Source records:
<<<<
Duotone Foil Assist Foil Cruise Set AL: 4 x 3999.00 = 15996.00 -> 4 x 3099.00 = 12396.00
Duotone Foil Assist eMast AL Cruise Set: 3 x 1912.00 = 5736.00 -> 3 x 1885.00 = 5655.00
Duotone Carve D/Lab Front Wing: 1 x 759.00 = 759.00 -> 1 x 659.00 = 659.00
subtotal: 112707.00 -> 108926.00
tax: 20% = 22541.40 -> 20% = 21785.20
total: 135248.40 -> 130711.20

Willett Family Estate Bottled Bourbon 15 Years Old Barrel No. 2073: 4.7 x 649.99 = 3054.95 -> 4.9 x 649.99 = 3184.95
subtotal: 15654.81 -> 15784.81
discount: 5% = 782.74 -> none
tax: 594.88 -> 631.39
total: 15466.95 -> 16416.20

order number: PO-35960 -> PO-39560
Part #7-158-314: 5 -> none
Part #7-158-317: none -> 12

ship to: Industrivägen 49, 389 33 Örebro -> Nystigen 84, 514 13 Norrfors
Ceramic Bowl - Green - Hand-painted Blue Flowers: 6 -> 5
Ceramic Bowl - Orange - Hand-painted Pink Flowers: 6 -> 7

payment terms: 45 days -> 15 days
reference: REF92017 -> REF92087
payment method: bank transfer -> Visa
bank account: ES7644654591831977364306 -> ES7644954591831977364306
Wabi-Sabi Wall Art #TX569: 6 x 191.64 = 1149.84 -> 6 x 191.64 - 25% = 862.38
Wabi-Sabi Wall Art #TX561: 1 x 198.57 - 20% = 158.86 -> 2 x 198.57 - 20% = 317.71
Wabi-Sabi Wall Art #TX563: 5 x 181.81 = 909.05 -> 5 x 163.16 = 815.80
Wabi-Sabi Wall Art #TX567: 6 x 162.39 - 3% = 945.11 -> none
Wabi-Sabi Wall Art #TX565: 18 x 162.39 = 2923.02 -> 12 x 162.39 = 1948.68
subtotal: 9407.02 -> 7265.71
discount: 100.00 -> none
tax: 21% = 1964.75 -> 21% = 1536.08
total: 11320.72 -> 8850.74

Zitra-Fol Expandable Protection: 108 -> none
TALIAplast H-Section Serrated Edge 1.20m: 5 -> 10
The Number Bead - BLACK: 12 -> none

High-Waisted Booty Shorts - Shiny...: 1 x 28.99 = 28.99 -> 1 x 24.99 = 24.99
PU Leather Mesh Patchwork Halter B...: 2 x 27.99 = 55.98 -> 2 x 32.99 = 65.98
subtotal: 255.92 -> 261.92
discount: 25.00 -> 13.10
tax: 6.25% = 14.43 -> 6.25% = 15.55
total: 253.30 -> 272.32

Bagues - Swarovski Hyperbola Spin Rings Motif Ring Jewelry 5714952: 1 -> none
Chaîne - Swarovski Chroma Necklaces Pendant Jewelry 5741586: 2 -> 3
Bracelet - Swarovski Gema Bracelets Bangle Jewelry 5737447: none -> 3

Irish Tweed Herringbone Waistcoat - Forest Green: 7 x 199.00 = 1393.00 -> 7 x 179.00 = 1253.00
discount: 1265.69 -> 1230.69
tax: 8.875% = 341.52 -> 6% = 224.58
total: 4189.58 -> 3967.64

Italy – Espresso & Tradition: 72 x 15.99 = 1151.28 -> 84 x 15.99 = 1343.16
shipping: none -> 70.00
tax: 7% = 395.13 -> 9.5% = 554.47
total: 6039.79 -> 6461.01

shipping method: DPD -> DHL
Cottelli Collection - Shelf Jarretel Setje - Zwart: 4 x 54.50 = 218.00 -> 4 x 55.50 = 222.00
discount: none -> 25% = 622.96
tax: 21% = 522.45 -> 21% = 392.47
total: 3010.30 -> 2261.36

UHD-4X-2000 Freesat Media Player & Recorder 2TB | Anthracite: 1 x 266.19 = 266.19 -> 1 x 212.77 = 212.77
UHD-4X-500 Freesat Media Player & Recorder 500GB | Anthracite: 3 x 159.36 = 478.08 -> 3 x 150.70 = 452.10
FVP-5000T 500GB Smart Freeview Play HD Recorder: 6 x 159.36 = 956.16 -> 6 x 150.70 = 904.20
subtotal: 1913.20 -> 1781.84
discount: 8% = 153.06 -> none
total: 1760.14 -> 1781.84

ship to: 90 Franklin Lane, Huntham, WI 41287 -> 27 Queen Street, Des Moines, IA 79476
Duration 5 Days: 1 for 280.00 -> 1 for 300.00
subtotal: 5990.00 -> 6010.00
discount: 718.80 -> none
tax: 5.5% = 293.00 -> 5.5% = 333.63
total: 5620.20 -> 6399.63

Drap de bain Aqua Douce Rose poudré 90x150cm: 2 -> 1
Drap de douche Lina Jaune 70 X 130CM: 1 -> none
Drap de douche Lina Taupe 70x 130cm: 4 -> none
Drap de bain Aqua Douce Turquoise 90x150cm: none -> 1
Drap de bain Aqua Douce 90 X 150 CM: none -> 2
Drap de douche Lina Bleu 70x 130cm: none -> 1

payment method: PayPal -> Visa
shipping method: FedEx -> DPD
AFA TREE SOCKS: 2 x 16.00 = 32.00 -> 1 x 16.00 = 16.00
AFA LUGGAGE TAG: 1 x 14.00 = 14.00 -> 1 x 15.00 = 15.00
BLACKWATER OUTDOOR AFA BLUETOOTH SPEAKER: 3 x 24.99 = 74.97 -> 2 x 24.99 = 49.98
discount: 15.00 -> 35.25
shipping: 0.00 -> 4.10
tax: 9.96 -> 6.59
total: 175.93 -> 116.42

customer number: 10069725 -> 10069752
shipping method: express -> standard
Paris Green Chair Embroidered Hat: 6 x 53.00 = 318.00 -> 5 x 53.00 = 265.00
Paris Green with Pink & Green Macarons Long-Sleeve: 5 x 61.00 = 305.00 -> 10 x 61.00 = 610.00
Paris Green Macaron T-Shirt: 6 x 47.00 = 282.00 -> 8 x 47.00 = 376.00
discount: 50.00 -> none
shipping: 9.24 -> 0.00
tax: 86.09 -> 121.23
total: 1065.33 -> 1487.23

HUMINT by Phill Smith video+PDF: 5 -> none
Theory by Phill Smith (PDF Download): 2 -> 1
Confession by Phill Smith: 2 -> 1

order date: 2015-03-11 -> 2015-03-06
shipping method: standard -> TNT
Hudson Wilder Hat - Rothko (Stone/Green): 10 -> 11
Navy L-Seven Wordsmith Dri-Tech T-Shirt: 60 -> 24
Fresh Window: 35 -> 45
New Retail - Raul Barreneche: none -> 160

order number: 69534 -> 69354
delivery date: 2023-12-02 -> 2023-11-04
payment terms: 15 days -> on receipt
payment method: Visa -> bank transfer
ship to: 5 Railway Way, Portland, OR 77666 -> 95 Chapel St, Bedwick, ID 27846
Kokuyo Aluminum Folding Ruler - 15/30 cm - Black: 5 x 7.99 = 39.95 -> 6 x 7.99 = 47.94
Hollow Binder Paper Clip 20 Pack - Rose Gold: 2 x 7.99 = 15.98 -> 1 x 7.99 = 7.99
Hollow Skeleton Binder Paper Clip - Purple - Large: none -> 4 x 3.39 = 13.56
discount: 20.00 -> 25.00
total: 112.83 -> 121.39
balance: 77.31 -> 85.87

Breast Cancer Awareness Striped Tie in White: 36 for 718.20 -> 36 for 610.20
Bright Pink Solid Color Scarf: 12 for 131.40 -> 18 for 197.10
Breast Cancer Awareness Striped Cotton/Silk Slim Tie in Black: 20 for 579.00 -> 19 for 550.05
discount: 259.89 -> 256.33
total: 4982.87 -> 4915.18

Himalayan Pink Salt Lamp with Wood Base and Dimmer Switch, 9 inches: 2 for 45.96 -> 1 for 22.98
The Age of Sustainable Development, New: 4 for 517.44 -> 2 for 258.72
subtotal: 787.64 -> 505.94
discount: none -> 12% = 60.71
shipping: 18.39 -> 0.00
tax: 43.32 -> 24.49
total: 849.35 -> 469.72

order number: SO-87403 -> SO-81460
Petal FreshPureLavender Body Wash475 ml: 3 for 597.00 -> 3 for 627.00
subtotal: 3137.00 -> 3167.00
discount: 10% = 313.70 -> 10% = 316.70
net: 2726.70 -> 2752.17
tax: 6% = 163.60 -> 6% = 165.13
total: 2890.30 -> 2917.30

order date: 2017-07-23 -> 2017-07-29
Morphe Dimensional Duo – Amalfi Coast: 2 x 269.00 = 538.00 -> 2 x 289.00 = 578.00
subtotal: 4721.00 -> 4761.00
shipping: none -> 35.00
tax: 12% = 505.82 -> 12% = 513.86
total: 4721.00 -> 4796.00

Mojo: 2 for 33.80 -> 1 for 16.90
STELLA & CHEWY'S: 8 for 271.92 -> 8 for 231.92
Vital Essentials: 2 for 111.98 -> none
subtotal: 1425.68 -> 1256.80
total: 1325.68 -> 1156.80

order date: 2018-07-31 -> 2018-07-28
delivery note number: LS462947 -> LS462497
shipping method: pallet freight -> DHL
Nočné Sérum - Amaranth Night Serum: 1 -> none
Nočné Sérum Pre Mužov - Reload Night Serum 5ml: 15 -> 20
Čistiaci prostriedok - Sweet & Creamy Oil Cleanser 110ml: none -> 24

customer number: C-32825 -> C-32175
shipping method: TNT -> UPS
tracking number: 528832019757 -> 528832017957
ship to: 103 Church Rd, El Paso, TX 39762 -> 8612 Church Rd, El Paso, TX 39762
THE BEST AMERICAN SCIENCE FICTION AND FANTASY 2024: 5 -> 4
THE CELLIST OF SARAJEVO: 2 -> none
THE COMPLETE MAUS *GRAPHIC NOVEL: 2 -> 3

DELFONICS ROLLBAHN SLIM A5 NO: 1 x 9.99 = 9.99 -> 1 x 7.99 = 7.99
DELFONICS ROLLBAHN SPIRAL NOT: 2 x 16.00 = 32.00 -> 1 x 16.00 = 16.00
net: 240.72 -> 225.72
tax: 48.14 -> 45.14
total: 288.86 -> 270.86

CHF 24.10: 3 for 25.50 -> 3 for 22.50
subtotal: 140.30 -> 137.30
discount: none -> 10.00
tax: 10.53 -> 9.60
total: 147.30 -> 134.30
>>>>
EXERCISE | Above are the records; from them, give again exactly the lines from the one containing "total: 15466.95 -> 16416.20" to the one containing "Wabi-Sabi Wall Art #TX569: 6", both lines included, and nothing more.

WRITTEN RESPONSE |
total: 15466.95 -> 16416.20

order number: PO-35960 -> PO-39560
Part #7-158-314: 5 -> none
Part #7-158-317: none -> 12

ship to: Industrivägen 49, 389 33 Örebro -> Nystigen 84, 514 13 Norrfors
Ceramic Bowl - Green - Hand-painted Blue Flowers: 6 -> 5
Ceramic Bowl - Orange - Hand-painted Pink Flowers: 6 -> 7

payment terms: 45 days -> 15 days
reference: REF92017 -> REF92087
payment method: bank transfer -> Visa
bank account: ES7644654591831977364306 -> ES7644954591831977364306
Wabi-Sabi Wall Art #TX569: 6 x 191.64 = 1149.84 -> 6 x 191.64 - 25% = 862.38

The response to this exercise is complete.